Front row (l to r): Ticket Agent Class A (Bus operations): Luis Trujillo – 60 years, Principal Bookkeeper Daisy Johnson (Revenue) – 50 years, Board Secretary Joyce Zuczek – 43 years, Chief Engineer Signals Edward Joscelyn (Rail operations) – 52 years, Police Inspector Andrew Keelan – 34 years, and Supt. Light Rail Operations Andrew Mercogliano – 46 years. NJT Officials (back row): Dini Ajmani – State Treasurer’s Representative on Board, Edmund Caulfield, Governor’s Representative on Board, Commissioner and Chair Diane Guiterrez-Scaccetti and President/CEO Kevin Corbett. NJT photo.

In a written statement issued for the Board meeting, Corbett said, “On this date 40 years ago, NJ Transit was officially created by the Public Transportation act of 1979. Since then, the agency has been dedicated to serving the transportation needs of New Jersey. Over the past four decades, hard-working men and women have kept our transportation network moving and providing billions of passenger trips. We will be marking this milestone in a number of ways for both employees and customers as we reflect on the past 40 years.”

The crisis that gave rise to NJ Transit also gave birth to a local rider-advocacy movement. The Lackawanna Coalition was founded three months before NJ Transit, and the New Jersey Association of Railroad Passengers (NJ-ARP) was founded the following year. Early New Jersey advocates Albert L. Papp and Jack May were on the scene then, and they are still active. Former planner William R. Wright brought his own style of advocacy to NJT’s advisory committees for more than three decades. Jeffrey B. Marinoff advocated so strongly for better transit in South Jersey that much of the rail transit that runs in that region today, including the Atlantic City Rail Line, the River LINE light rail and the Pennsauken Transit Center, probably would not exist without his efforts. One citizen-advocate, at least, was rewarded officially. As a lawyer, John McGoldrick fought to save the Princeton “Dinky” (a short branch line from Princeton Junction on the Northeast Corridor to downtown Princeton and the Princeton University campus) when it was threatened in 1975. He was later given a seat on the original NJT Board, which he held for 29 years.
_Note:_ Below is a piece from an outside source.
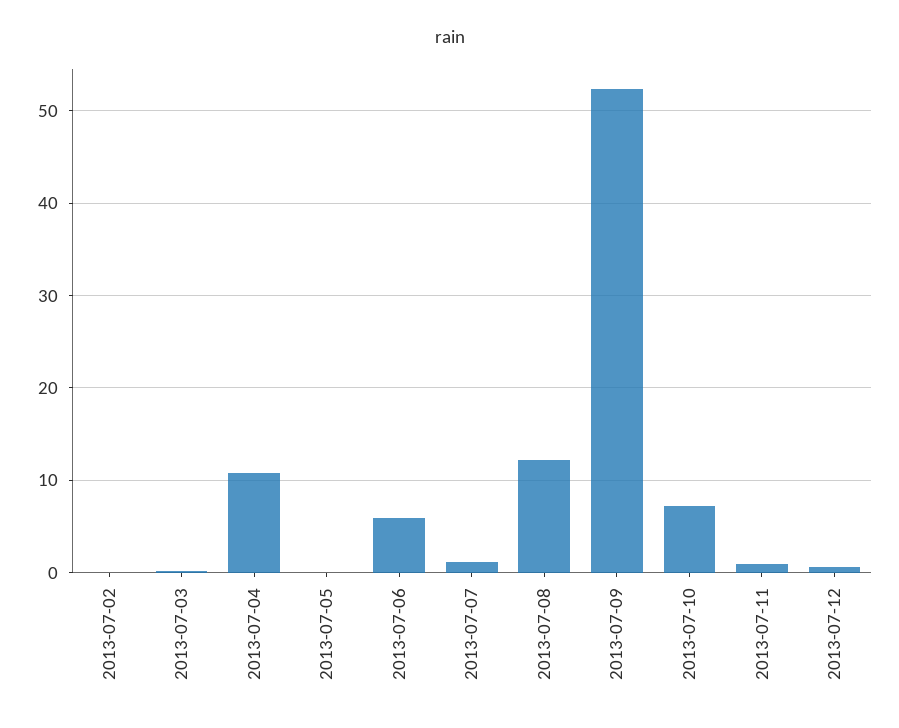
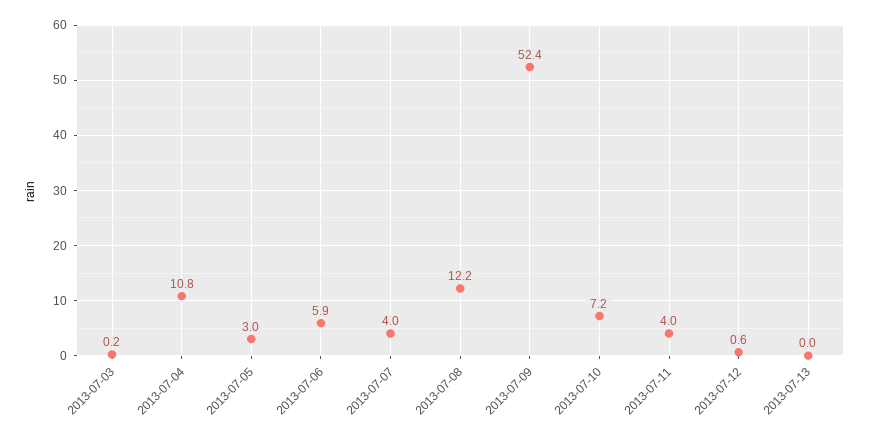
2013-07-02: 0 -> none
2013-07-05: 0 -> 3
2013-07-07: 1 -> 4
2013-07-11: 1 -> 4
2013-07-13: none -> 0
NJT started as a bus company in 1979. The agency added Rail Operations at the beginning of 1983, after Conrail was forced by statute to stop operating local passenger trains in the Northeast region. SEPTA’s Regional Rail division in Philadelphia and Metro-North in New York, part of the MTA, were founded at the same time, while Boston and other places contracted with Amtrak to continue operating local passenger trains.

After the celebration, the Board took up its business for the month, an agenda that included the agency’s capital and operating budgets for the coming fiscal year.

In one respect, little has changed: NJT is still a political organization, born in the cutthroat world of New Jersey politics. It continues to live there, and there is no reasonable expectation at present that it can ever escape. Andrew Mercogliano, a 46-year veteran of the agency and its predecessor railroads who is now Superintendent of Light Rail Operations, has watched the agency grow: “Back in the day, we were all hung up on the operations.” He praised later agency leaders like Jeff Warsh for his vision and, especially, Shirley DeLibero, who was Executive Director in the 1990s: “Under Shirley, we started to become a real business.” Still, he recognized the political nature of transit and its management today: “Some transportation professionals seem to transcend the politics. Other transportation professionals don’t survive the politics.”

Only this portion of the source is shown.